▶ GIVEN RECORDS:
• • • • • • •
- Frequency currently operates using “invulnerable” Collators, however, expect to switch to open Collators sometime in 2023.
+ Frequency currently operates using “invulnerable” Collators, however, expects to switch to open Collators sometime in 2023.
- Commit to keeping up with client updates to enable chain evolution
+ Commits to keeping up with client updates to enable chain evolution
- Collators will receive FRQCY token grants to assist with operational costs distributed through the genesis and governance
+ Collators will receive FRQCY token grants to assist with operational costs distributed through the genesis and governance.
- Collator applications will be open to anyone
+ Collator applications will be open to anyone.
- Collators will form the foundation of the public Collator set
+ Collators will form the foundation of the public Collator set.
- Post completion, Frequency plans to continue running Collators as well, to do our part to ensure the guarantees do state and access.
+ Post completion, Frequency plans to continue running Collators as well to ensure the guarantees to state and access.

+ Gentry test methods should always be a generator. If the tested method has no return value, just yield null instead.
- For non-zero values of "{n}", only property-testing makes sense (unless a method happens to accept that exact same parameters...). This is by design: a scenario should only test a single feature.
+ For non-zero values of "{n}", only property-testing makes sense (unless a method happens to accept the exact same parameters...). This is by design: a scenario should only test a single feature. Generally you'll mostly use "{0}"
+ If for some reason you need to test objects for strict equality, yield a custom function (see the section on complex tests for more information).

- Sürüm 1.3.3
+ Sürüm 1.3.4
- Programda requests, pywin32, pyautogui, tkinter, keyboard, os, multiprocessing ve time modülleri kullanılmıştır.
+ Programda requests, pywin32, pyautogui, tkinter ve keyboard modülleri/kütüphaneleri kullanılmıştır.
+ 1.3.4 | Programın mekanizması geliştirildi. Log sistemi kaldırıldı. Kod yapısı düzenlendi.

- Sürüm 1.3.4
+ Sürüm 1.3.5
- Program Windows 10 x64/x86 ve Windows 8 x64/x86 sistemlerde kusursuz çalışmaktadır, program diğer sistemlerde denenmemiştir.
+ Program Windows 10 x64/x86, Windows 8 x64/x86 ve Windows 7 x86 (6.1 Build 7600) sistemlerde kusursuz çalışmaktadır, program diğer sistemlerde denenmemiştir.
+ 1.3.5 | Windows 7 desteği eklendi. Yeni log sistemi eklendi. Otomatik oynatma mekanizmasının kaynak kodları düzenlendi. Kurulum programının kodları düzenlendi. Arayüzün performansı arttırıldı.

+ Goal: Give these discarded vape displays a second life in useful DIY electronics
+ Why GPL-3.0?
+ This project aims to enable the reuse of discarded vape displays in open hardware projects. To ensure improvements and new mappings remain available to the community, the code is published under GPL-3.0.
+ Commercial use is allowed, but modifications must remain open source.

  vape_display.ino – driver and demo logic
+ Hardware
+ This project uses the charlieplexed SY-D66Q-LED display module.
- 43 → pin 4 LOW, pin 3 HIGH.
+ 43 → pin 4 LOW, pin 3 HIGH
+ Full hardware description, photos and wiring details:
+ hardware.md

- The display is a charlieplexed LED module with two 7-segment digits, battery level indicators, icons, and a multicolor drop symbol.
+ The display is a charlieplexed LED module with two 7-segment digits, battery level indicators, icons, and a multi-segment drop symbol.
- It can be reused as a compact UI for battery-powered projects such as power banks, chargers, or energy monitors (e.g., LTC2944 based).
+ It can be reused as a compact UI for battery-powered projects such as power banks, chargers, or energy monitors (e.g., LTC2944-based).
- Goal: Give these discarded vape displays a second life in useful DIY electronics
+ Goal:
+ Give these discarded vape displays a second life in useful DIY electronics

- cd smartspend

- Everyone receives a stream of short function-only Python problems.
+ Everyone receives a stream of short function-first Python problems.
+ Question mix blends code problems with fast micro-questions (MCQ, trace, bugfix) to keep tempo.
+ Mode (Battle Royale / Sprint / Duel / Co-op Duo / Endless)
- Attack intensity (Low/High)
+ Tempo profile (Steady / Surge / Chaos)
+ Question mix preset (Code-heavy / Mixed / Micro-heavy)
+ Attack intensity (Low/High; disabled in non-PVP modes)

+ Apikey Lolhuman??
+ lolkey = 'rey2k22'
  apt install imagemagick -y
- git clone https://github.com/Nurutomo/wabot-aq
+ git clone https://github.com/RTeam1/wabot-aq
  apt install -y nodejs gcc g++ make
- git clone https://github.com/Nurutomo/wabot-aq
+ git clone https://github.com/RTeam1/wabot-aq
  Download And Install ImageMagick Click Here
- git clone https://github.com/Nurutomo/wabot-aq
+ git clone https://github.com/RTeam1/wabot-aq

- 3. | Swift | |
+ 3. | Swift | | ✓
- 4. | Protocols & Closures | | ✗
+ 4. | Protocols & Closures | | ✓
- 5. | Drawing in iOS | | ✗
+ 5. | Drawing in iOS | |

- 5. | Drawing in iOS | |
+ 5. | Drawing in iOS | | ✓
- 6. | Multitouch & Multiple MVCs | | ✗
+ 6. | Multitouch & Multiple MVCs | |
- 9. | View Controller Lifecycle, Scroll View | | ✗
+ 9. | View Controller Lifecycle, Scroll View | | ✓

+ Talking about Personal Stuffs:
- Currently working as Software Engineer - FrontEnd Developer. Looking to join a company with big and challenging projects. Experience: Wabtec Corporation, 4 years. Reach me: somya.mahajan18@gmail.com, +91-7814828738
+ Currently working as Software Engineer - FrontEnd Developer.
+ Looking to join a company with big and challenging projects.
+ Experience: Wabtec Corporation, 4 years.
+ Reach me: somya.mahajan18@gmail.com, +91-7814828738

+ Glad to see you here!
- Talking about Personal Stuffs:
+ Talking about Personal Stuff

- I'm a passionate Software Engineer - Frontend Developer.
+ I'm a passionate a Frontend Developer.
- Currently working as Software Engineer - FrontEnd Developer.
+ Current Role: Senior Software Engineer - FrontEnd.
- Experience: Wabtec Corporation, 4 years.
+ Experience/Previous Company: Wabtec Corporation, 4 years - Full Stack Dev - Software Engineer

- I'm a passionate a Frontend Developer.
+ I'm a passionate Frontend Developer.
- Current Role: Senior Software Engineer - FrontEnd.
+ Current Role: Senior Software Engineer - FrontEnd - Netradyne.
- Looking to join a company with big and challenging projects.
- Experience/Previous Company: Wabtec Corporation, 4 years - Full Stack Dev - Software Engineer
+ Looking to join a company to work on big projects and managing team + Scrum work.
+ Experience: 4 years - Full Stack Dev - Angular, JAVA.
• • • • • • •
▶ TASK TO COMPLETE: The lines above may hold the string "Lifecycle". Say how many do, and give only that number.

▶ ANSWER SECTION: 2